韓国ドラマの楽しみ方

筆者の友人Yさんは大の韓国ドラマ好き。が、空港に殺到してわーきゃーと俳優を追い回す類ではない。どちらかというと、筆者と同様、そんなオバさん達を尻目にこちらは斜に構え、重箱の隅をつつきまわるタイプである。

大人気ドラマ「冬のソナタ」が終了した後は、「美しき日々」という、これまたお涙頂戴な韓国ドラマが放送されていたのだが、Yさんはこちらもチェック済み。どころか、レンタルビデオを借りて一足先に全巻見終わってしまっていた。突っ込み処でケタケタ笑うために、筆者も気が付いた時は見る事もあったが、元々欠かさず見るほどマメな性分でもない。「あそこは何でああいう展開になった訳?」「んで、その後結局どうなるの?」と、見逃した分どころか先の話まで彼女に訊いて穴埋めしてしまった。

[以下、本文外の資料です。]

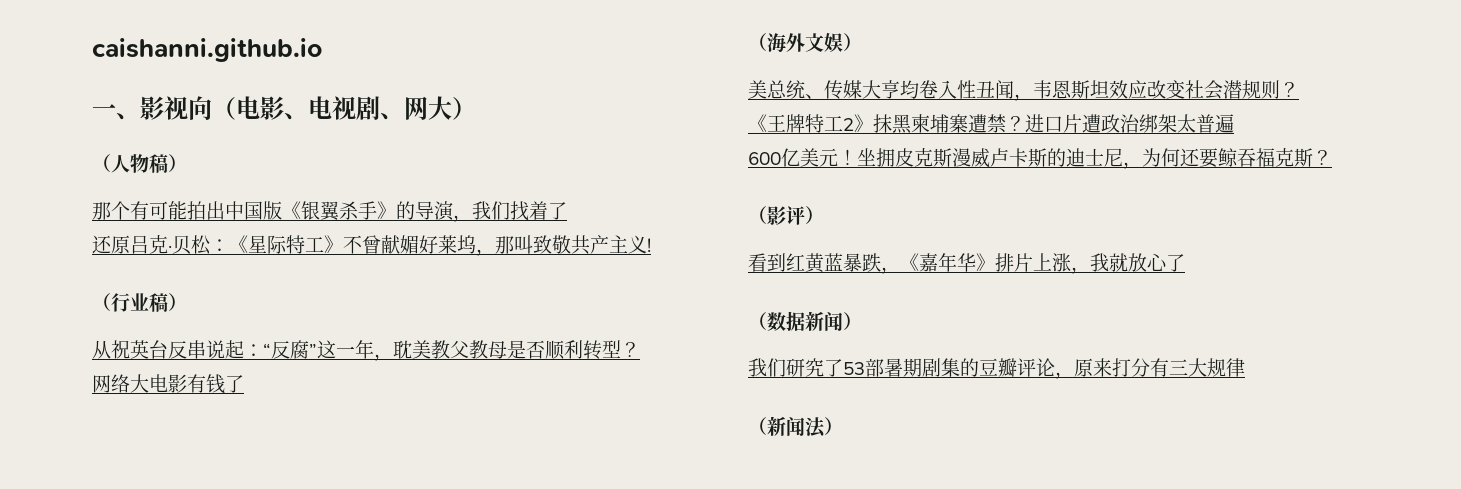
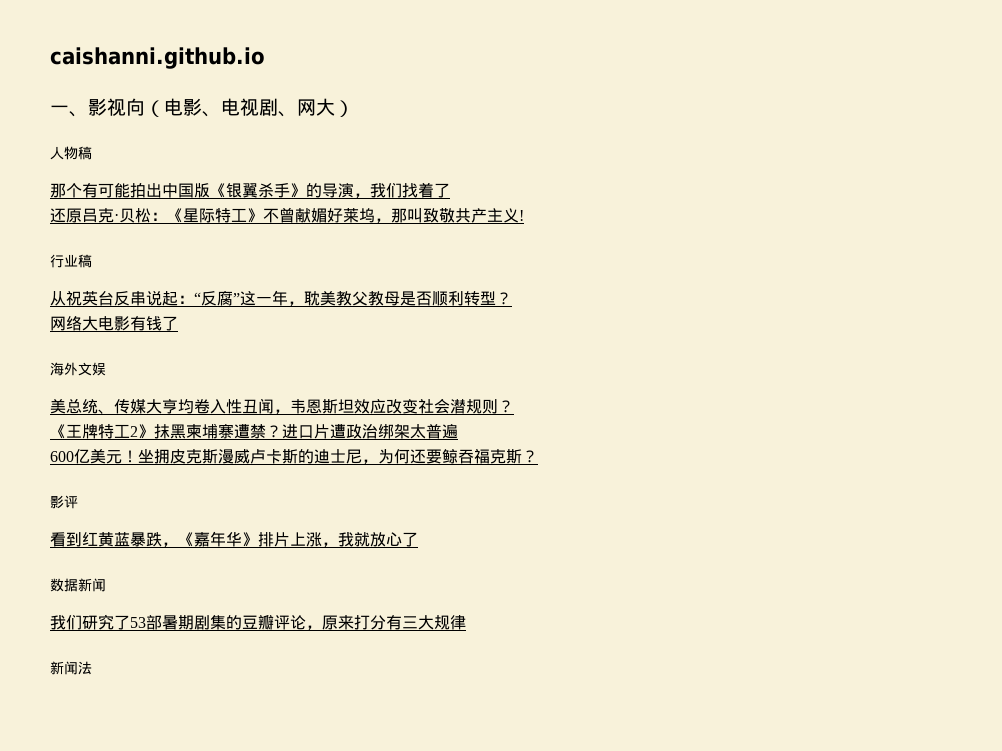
[92,154,111,172] （ -> (354, 108) none
[168,154,187,172] ） -> (92, 153) none
[92,293,111,311] （ -> (524, 215) none
[168,293,187,311] ） -> (92, 261) none
[748,33,767,51] （ -> (178, 323) none
[843,33,862,51] ） -> (106, 369) none
[748,206,767,224] （ -> (538, 456) none
[805,206,824,224] ） -> (78, 502) none
[748,312,767,330] （ -> (418, 539) none
[843,312,862,330] ） -> (106, 585) none
[748,416,843,438] （新闻法） -> [50,661,92,675] 新闻法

韓国ドラマ最大の突っ込み処として二人の意見が一致したのは、クサ過ぎぎる台詞。今時日本のドラマでも有り得ない、サム過ぎる設定。

例えば。

女主人公の服を妹が汚してしまったお詫びに、しかしお詫びとしては甚だ高飛車な態度で、上司でもある男が買ってきた服を渡そうとする。施しを受けているような気分になった女主人公は「貰う理由がありません」と断るのだが、それに返す男の台詞たるや。

「僕の好意を断る事はできないよ」(ニッと笑って気障っぽく立ち去る)

………。

キメているつもりらしいが、どどど、どうにも笑えてしょうがないのはワシだけだろうかぁぁぁ!この俳優の微笑を巷ではキラースマイルとか言うらしいが、坊やがニヤけているようにしか見えないのはワシだけだろうかぁぁぁ!そんな事な~い、ワシもワシも、とYさん、諸手を上げて大賛同。

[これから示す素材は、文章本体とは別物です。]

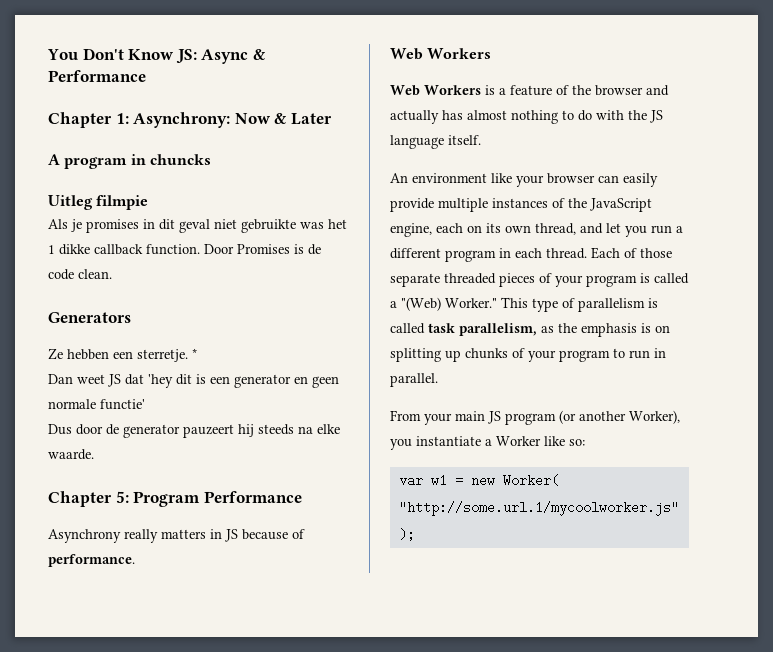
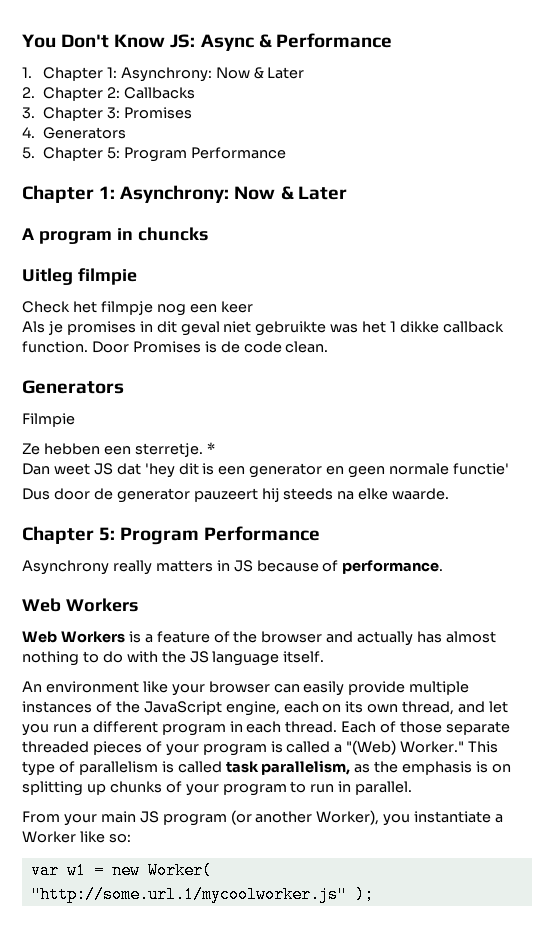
(146, 76) none -> [22,67,305,82] [22,87,195,101] [22,107,192,121] [22,127,126,139] [22,147,286,162] // 1. Chapter 1: Asynchrony: Now & Later // 2. Chapter 2: Callbacks // 3. Chapter 3: Promises // 4. Generators // 5. Chapter 5: Program Performance
(149, 202) none -> [22,301,253,316] // Check het filmpje nog een keer
(131, 317) none -> [22,413,75,427] // Filmpie

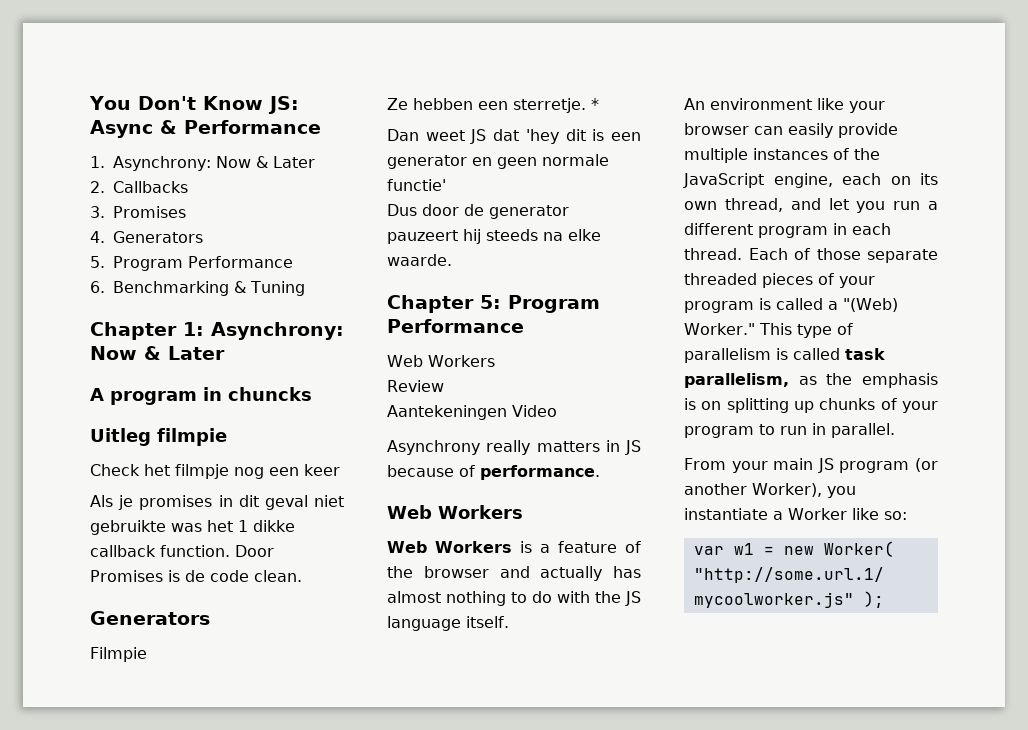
[42,67,117,81] Chapter 1: -> (105, 162) none
[42,87,120,101] Chapter 2: -> (105, 187) none
[42,107,120,121] Chapter 3: -> (105, 212) none
[42,147,286,162] Chapter 5: Program Performance -> [113,256,293,271] [90,281,305,296] Program Performance // 6. Benchmarking & Tuning
(321, 533) none -> [387,355,495,367] [387,380,444,392] [387,405,557,420] // Web Workers // Review // Aantekeningen Video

その他、Yさん証言によるサムい場面は、「目も当てられないほどベタベタしながら街中を『ペアルック』で闊歩する二人」「コーヒーの泡の部分にハート型の絵を描いて、『僕のハートを飲み干して』と恥ずかしげもなく言う」などなど。見てみたいような、歯の根が浮き上がって総入歯になってしまいそうなのが怖いような…。

因みに、この俳優、「JSA」という南北問題を扱った映画に出演しており、なかなか骨のある演技をしていたのだが、筆者はとある映画ファンサイトでこんな一文を目にしてしまった。

「主役が爆笑問題の太田に似てると思ったのは俺だけかな?」

い、言われてみれば骨格やパーツが…。それ以来、いくらカッコつけようが気障っちく振舞おうが、彼の顔はもう太田氏にしか見えなくなり、彼の一挙手一投足に爆笑を禁じ得なくなってしまったのである(件の太田氏ご本人が、顔ちぇきをやってみたらこの俳優が出てきたそうな)。

韓国ドラマを見ていて、も一つ不思議なのは、時たま異様に不細工な俳優が出てくる事である。いや、不細工という役柄なら仕方がないのだが、設定上は美男美女という事になっているようなのだ。その証拠に「男前だな」という台詞が至極当然のように出てきたり(え?今誰の事を言ったの?と本気で不思議体験ができる)、性格が良い訳でもない不細工女がモテてモテてしょうがなかったり。国による美意識の差か?とも思ったが、時に恐ろしいほどの美女も出てきたりするし。即ち「許容範囲が広い」のだろうか?